◆ **Exercise description**: In the listing below, locate the line with "[568,650,812,662] named as" and the line with "[338,278,389,288] checkbox. ->", then output both and everything between them exactly, minus any pictures.

◆ **Input for this task**:
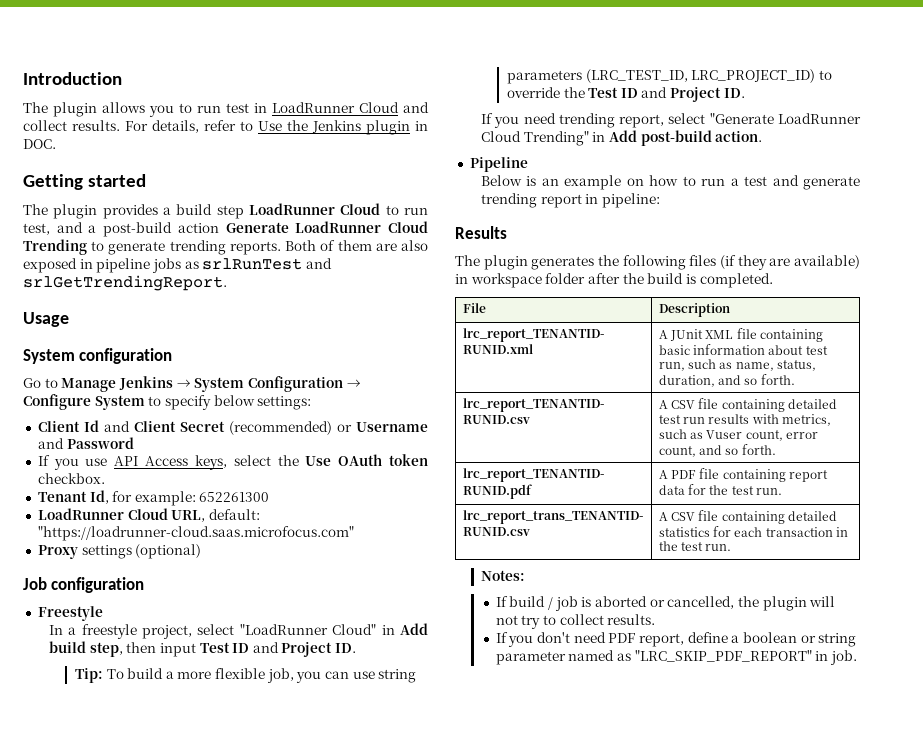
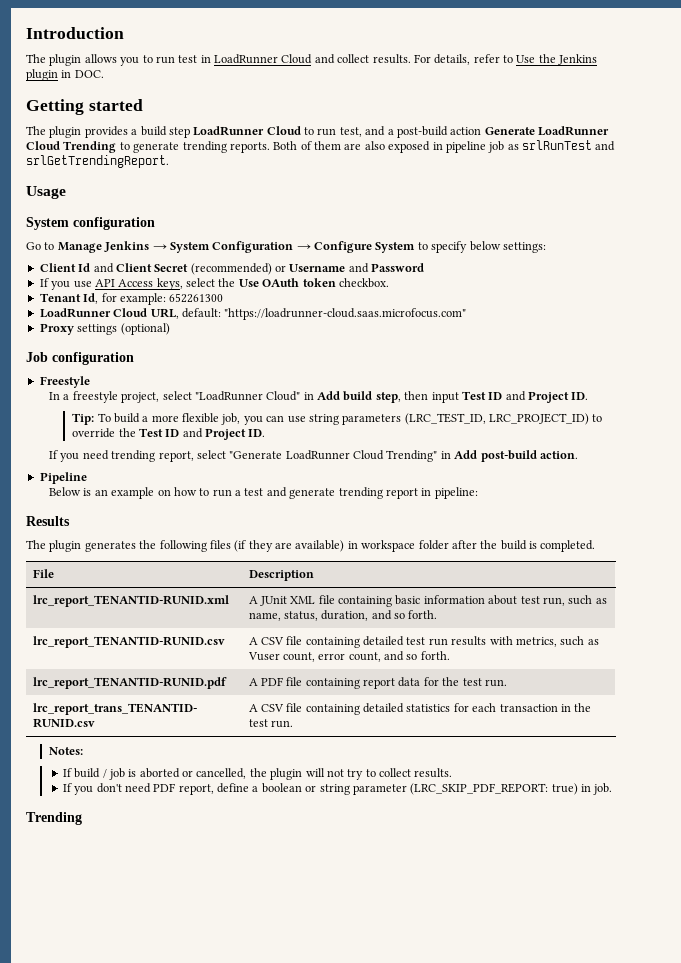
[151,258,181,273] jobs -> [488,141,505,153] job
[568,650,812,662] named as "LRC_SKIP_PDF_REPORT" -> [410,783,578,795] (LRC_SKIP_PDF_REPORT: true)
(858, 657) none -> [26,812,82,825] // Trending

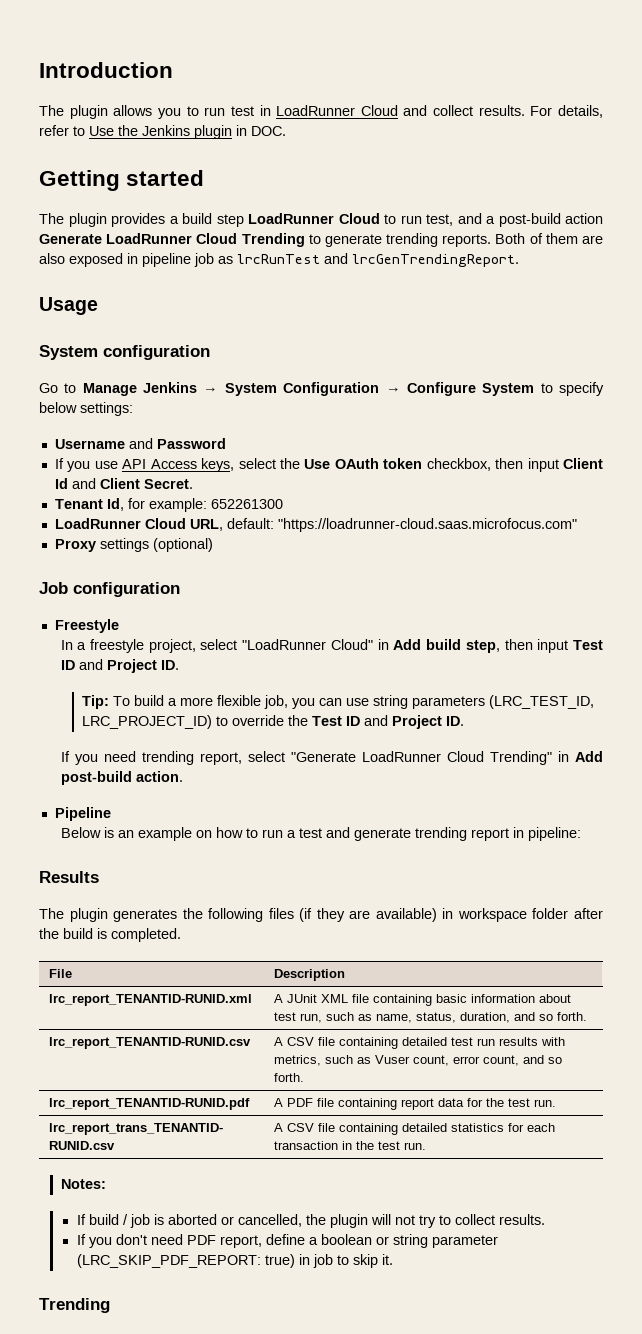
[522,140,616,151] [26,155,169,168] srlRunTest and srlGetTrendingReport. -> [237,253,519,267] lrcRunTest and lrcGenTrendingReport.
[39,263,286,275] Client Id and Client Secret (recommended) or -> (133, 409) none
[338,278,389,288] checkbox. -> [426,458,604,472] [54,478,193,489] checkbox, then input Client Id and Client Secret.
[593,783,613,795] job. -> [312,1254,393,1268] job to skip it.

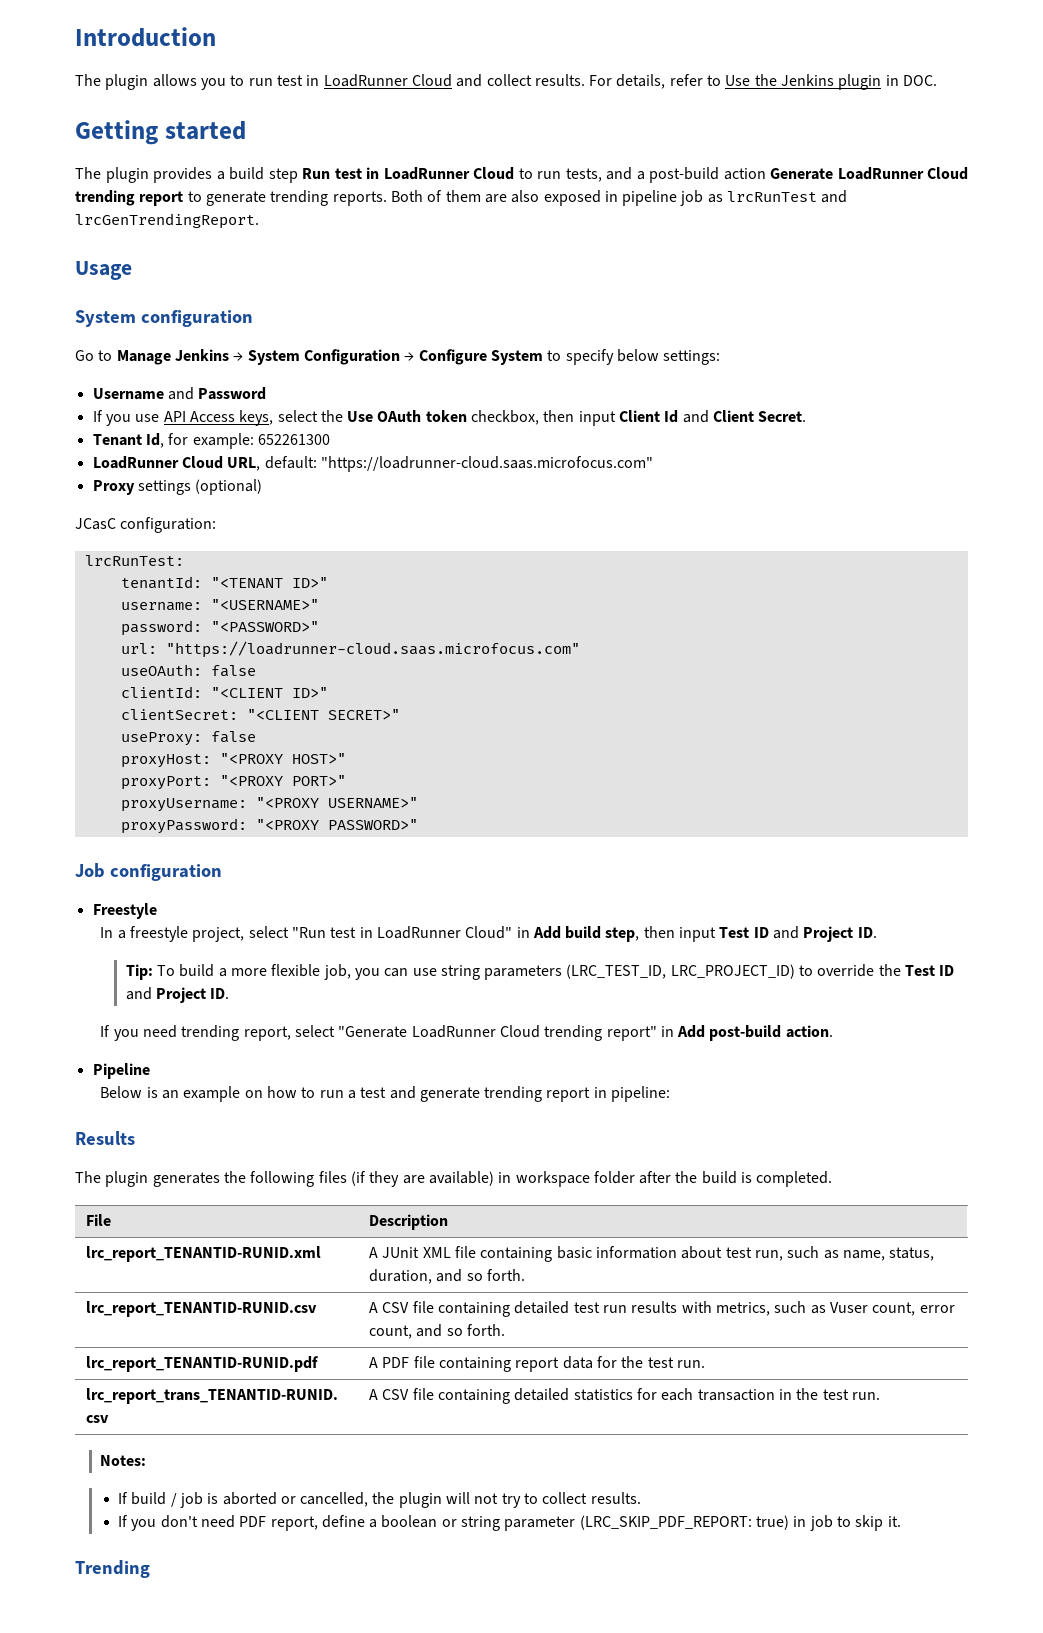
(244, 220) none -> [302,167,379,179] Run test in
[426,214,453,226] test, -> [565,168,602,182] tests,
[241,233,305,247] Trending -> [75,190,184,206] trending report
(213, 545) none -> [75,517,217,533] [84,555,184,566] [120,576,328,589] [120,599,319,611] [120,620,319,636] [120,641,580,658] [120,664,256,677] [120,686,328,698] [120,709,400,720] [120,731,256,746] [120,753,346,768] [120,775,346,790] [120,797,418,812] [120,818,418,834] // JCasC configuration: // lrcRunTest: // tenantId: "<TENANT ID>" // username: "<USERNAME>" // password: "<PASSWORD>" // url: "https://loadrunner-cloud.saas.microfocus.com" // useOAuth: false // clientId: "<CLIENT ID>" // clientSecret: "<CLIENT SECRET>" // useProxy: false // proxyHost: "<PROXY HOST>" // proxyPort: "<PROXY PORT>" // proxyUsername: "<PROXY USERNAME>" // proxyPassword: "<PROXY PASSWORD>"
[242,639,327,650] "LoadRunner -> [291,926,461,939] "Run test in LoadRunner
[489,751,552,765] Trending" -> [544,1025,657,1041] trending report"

---

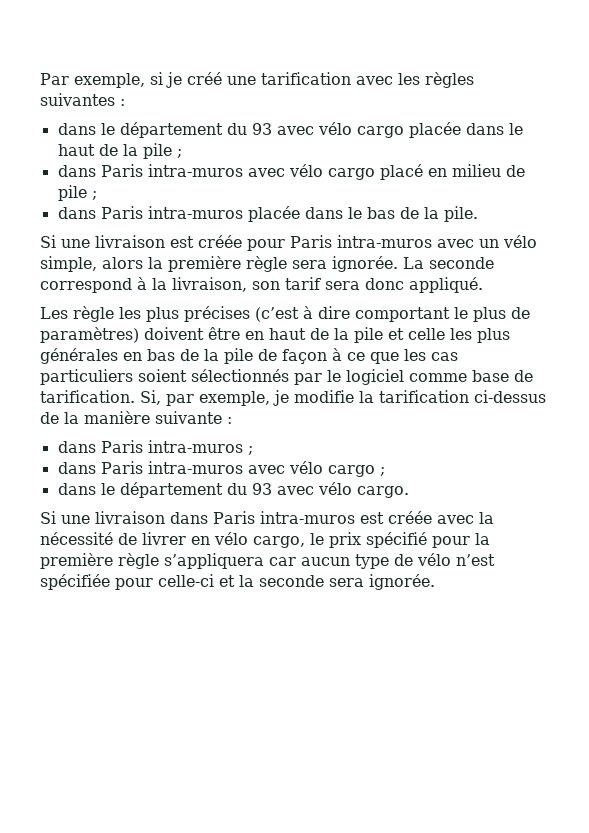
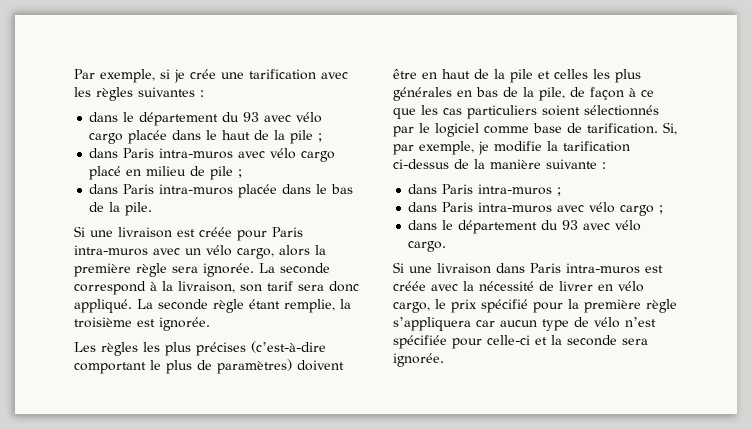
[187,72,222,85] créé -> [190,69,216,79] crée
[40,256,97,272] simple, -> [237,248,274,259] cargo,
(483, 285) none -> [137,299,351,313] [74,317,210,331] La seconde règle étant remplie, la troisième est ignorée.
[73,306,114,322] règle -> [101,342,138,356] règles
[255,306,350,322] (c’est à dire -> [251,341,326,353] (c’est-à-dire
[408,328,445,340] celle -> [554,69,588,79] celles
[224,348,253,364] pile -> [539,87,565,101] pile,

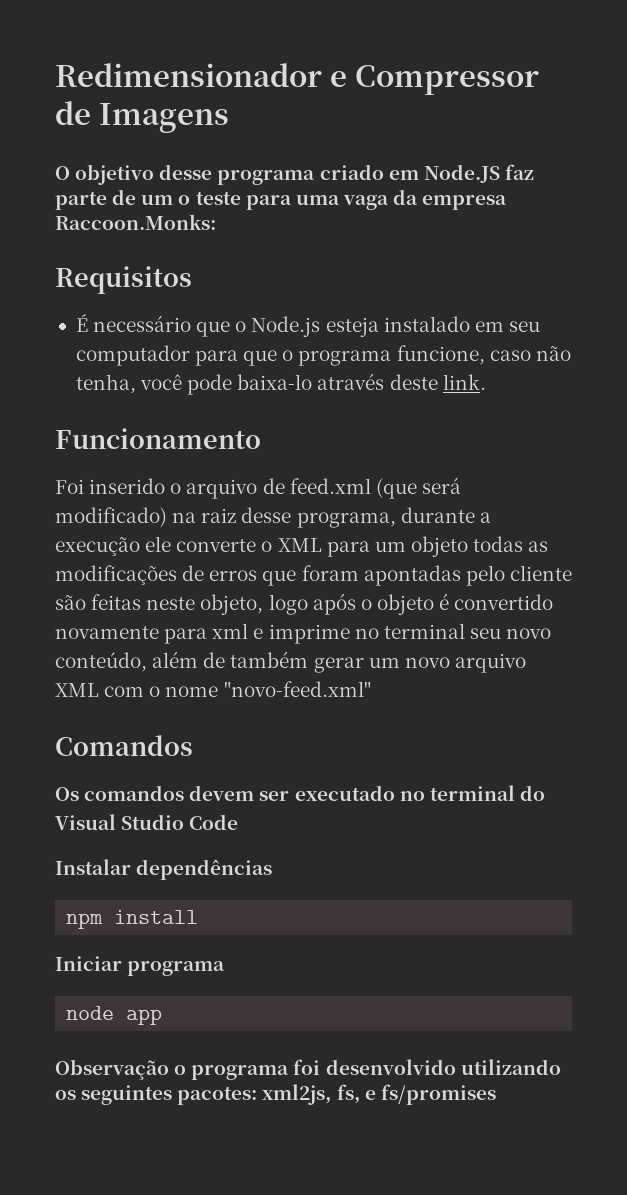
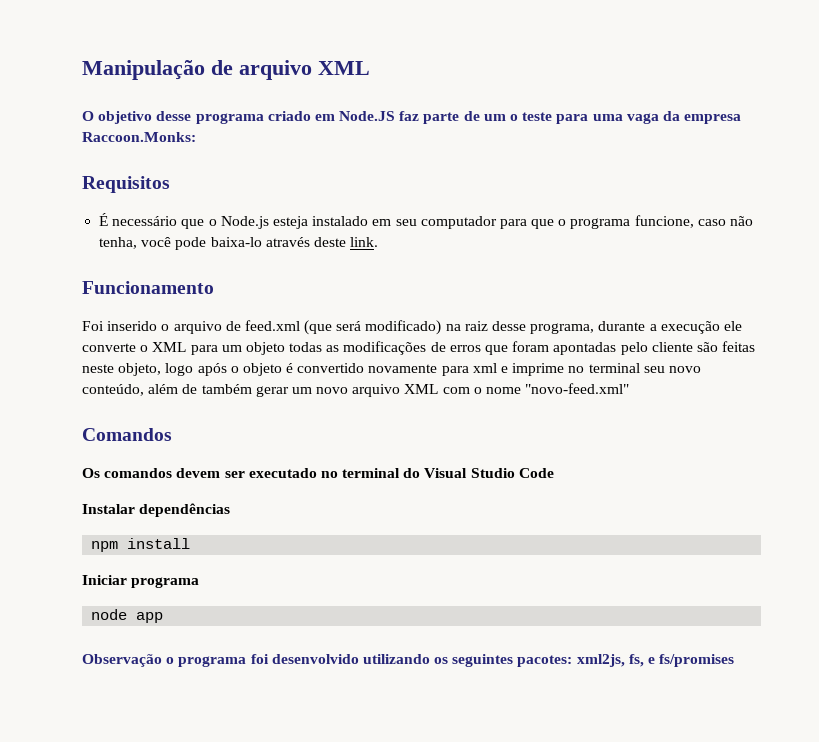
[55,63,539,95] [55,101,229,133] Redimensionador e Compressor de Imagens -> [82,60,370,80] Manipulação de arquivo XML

◆ **Solution for this problem**:
[568,650,812,662] named as "LRC_SKIP_PDF_REPORT" -> [410,783,578,795] (LRC_SKIP_PDF_REPORT: true)
(858, 657) none -> [26,812,82,825] // Trending

[522,140,616,151] [26,155,169,168] srlRunTest and srlGetTrendingReport. -> [237,253,519,267] lrcRunTest and lrcGenTrendingReport.
[39,263,286,275] Client Id and Client Secret (recommended) or -> (133, 409) none
[338,278,389,288] checkbox. -> [426,458,604,472] [54,478,193,489] checkbox, then input Client Id and Client Secret.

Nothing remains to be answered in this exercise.